Biocomplex, yet waste free.

With our final product, we not only offer a high-quality conditioned media that supports cell differentiation, viability, regeneration, and proliferation, but also significantly divest from the cost-prohibitive and time-intensive process of downstream processing.

Our Long-Term Vision: Bypassing Downstream Processing

Producing our conditioned media is only the first step toward our long-term goal of eliminating cost-prohibitive downstream processing.

Our vision is to couple proprietary engineered cells with our own plug-and-play growth factor production unit that is adaptable to the many existing bioprocesses today.
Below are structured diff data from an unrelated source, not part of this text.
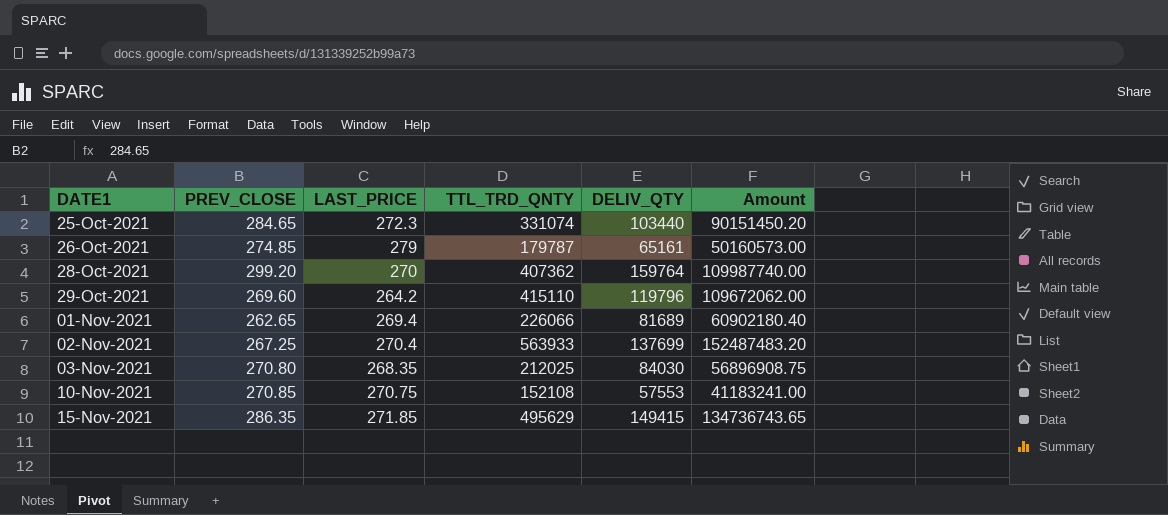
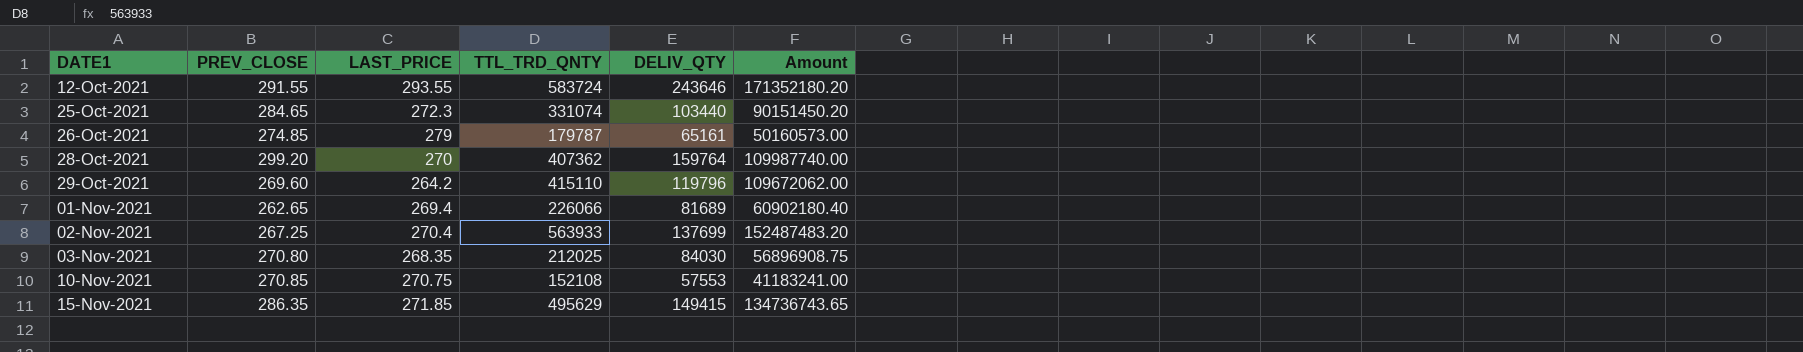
row 12-Oct-2021: none -> 291.55 | 293.55 | 583724 | 243646 | 171352180.20

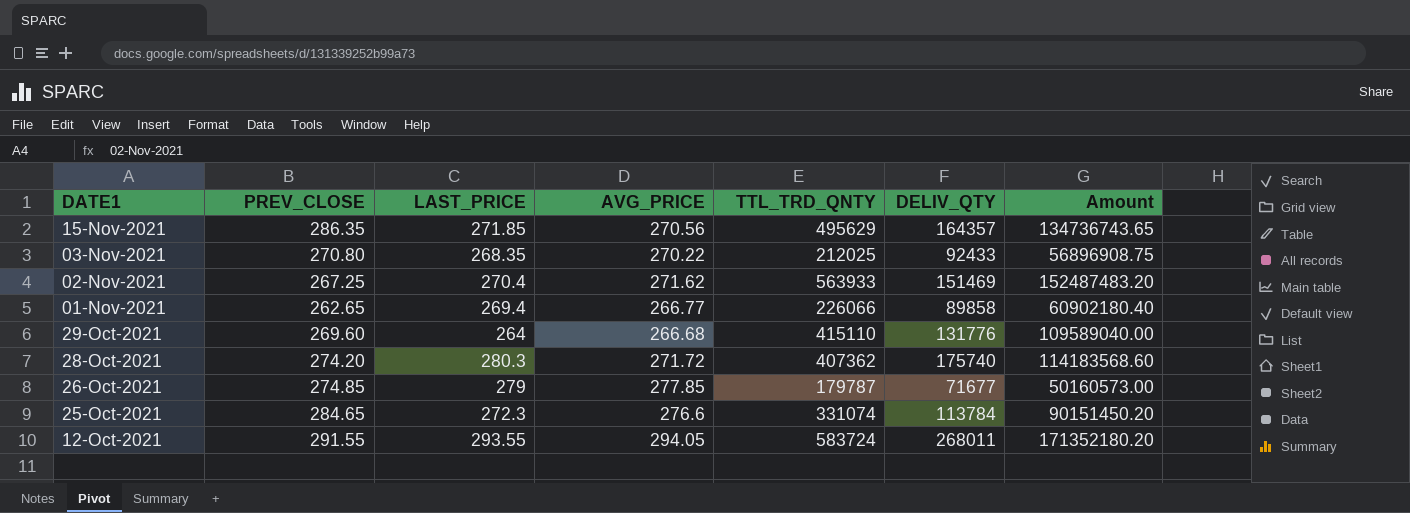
row order: DATE1 ascending -> DATE1 descending
column AVG_PRICE | position: none -> 4
row 10-Nov-2021: 270.85 | 270.75 | 152108 | 57553 | 41183241.00 -> none
15-Nov-2021 | DELIV_QTY: 149415 -> 164357
03-Nov-2021 | DELIV_QTY: 84030 -> 92433
02-Nov-2021 | DELIV_QTY: 137699 -> 151469
01-Nov-2021 | DELIV_QTY: 81689 -> 89858
29-Oct-2021 | LAST_PRICE: 264.2 -> 264
29-Oct-2021 | DELIV_QTY: 119796 -> 131776
29-Oct-2021 | Amount: 109672062.00 -> 109589040.00
28-Oct-2021 | PREV_CLOSE: 299.20 -> 274.20
28-Oct-2021 | LAST_PRICE: 270 -> 280.3
28-Oct-2021 | DELIV_QTY: 159764 -> 175740
28-Oct-2021 | Amount: 109987740.00 -> 114183568.60
26-Oct-2021 | DELIV_QTY: 65161 -> 71677
25-Oct-2021 | DELIV_QTY: 103440 -> 113784
12-Oct-2021 | DELIV_QTY: 243646 -> 268011

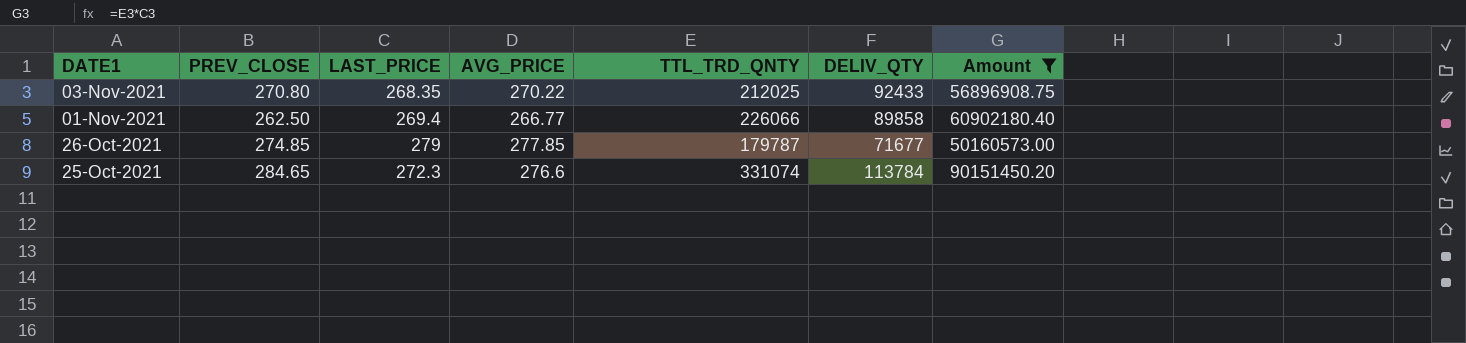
filter: none -> Amount <= 90151450.20
01-Nov-2021 | PREV_CLOSE: 262.65 -> 262.50

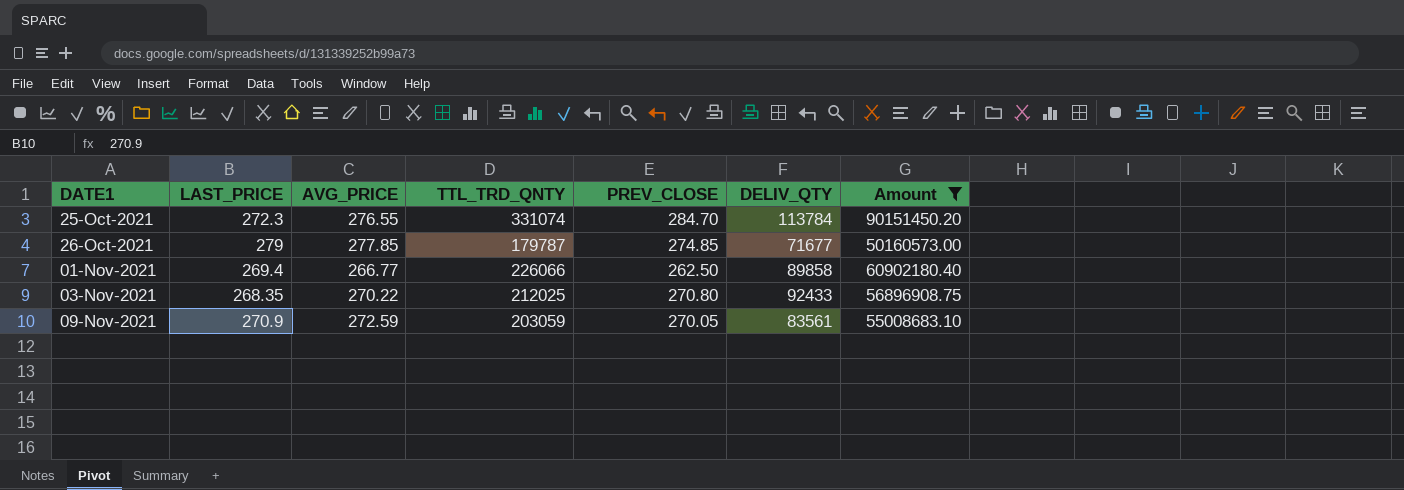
row order: DATE1 descending -> DATE1 ascending
column PREV_CLOSE | position: 2 -> 5
25-Oct-2021 | AVG_PRICE: 276.6 -> 276.55
25-Oct-2021 | PREV_CLOSE: 284.65 -> 284.70
row 09-Nov-2021: none -> 270.9 | 272.59 | 203059 | 270.05 | 83561 | 55008683.10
The unit would attach to a bioreactor containing growing cells and produce growth factors to feed them in a self-sustained and physically-isolated manner – a method of cell manufacturing commonly known as cell co-culturing.

We find ourselves at the forefront of this biotechnology, sharing the space with leaders in the field also exploring co-culturing methods, including companies Fork-and-Good and Integriculture, as well as pioneering Professor Shulamit Levenberg.
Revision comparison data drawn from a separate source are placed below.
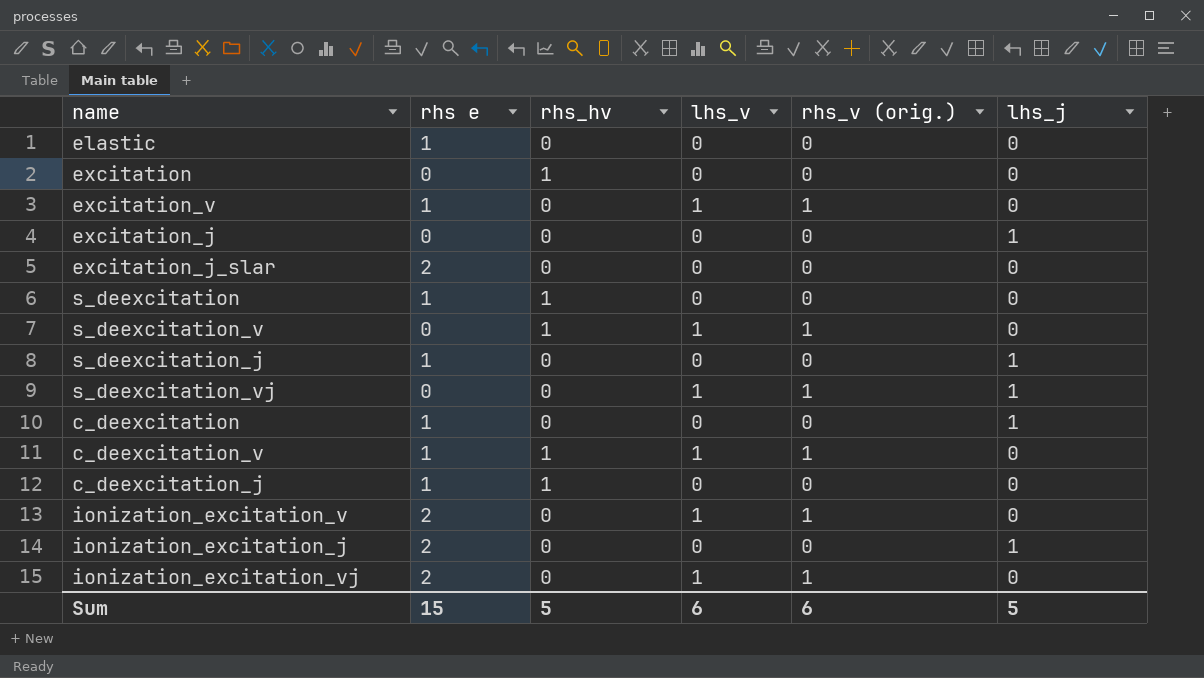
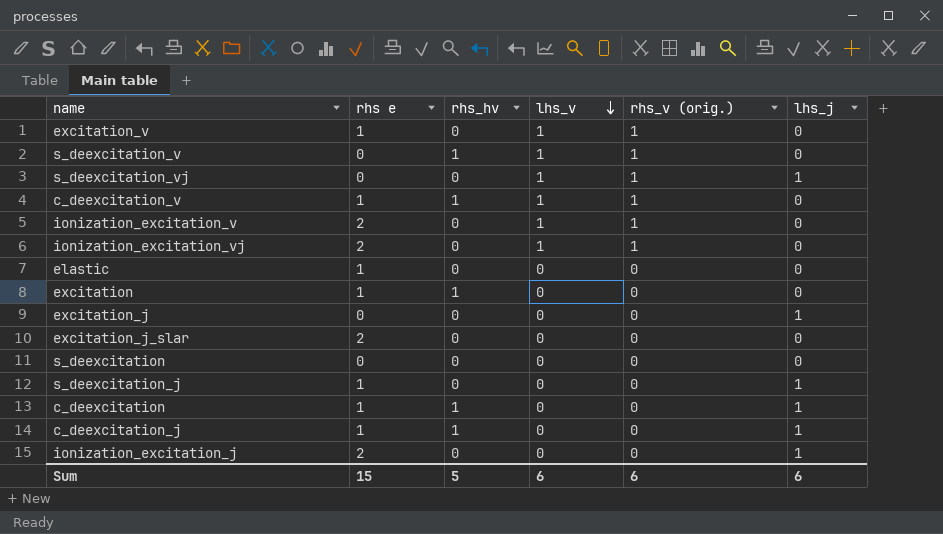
row order: none -> lhs_v descending
excitation | rhs e: 0 -> 1
s_deexcitation | rhs e: 1 -> 0
s_deexcitation | rhs_hv: 1 -> 0
c_deexcitation | rhs_hv: 0 -> 1
c_deexcitation_j | lhs_j: 0 -> 1
Sum | lhs_j: 5 -> 6

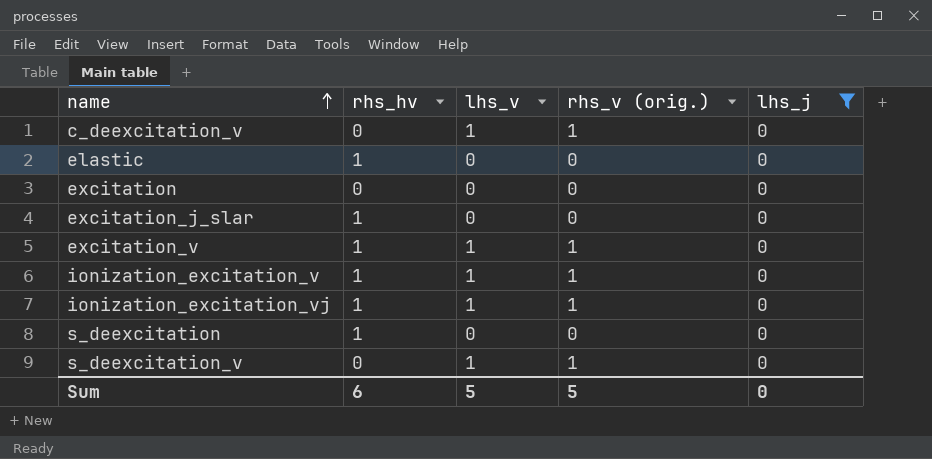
filter: none -> lhs_j = 0
row order: lhs_v descending -> name ascending
column rhs e | position: 2 -> none
c_deexcitation_v | rhs_hv: 1 -> 0
elastic | rhs_hv: 0 -> 1
excitation | rhs_hv: 1 -> 0
excitation_j_slar | rhs_hv: 0 -> 1
excitation_v | rhs_hv: 0 -> 1
ionization_excitation_v | rhs_hv: 0 -> 1
ionization_excitation_vj | rhs_hv: 0 -> 1
s_deexcitation | rhs_hv: 0 -> 1
s_deexcitation_v | rhs_hv: 1 -> 0
Sum | rhs_hv: 5 -> 6
Sum | lhs_v: 6 -> 5
Sum | rhs_v (orig.): 6 -> 5
Sum | lhs_j: 6 -> 0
In a recent publication, Dr. Levenberg highlights the promising potential of this method of cell growth in her research paper on the co-culture approach to cultivated meat production

“... in co-cultures one cell type can exploit the secretome of other cell types, thereby reducing the need for exogenous supplementation of the cell media with growth factors and serum. Moreover, co-cultures can improve growth and differentiation rates, and thus may shorten production time and costs.”

We are confident in our alignment with other industry experts like Dr. Levenberg and the Good Food Institute in recognizing and pursuing the promising future of the co-culture method.

The first step to making affordable, sustainable, and widely accessible cell-derived alternatives a reality is to simplify the process by which they’re grown. This is where we find our focus.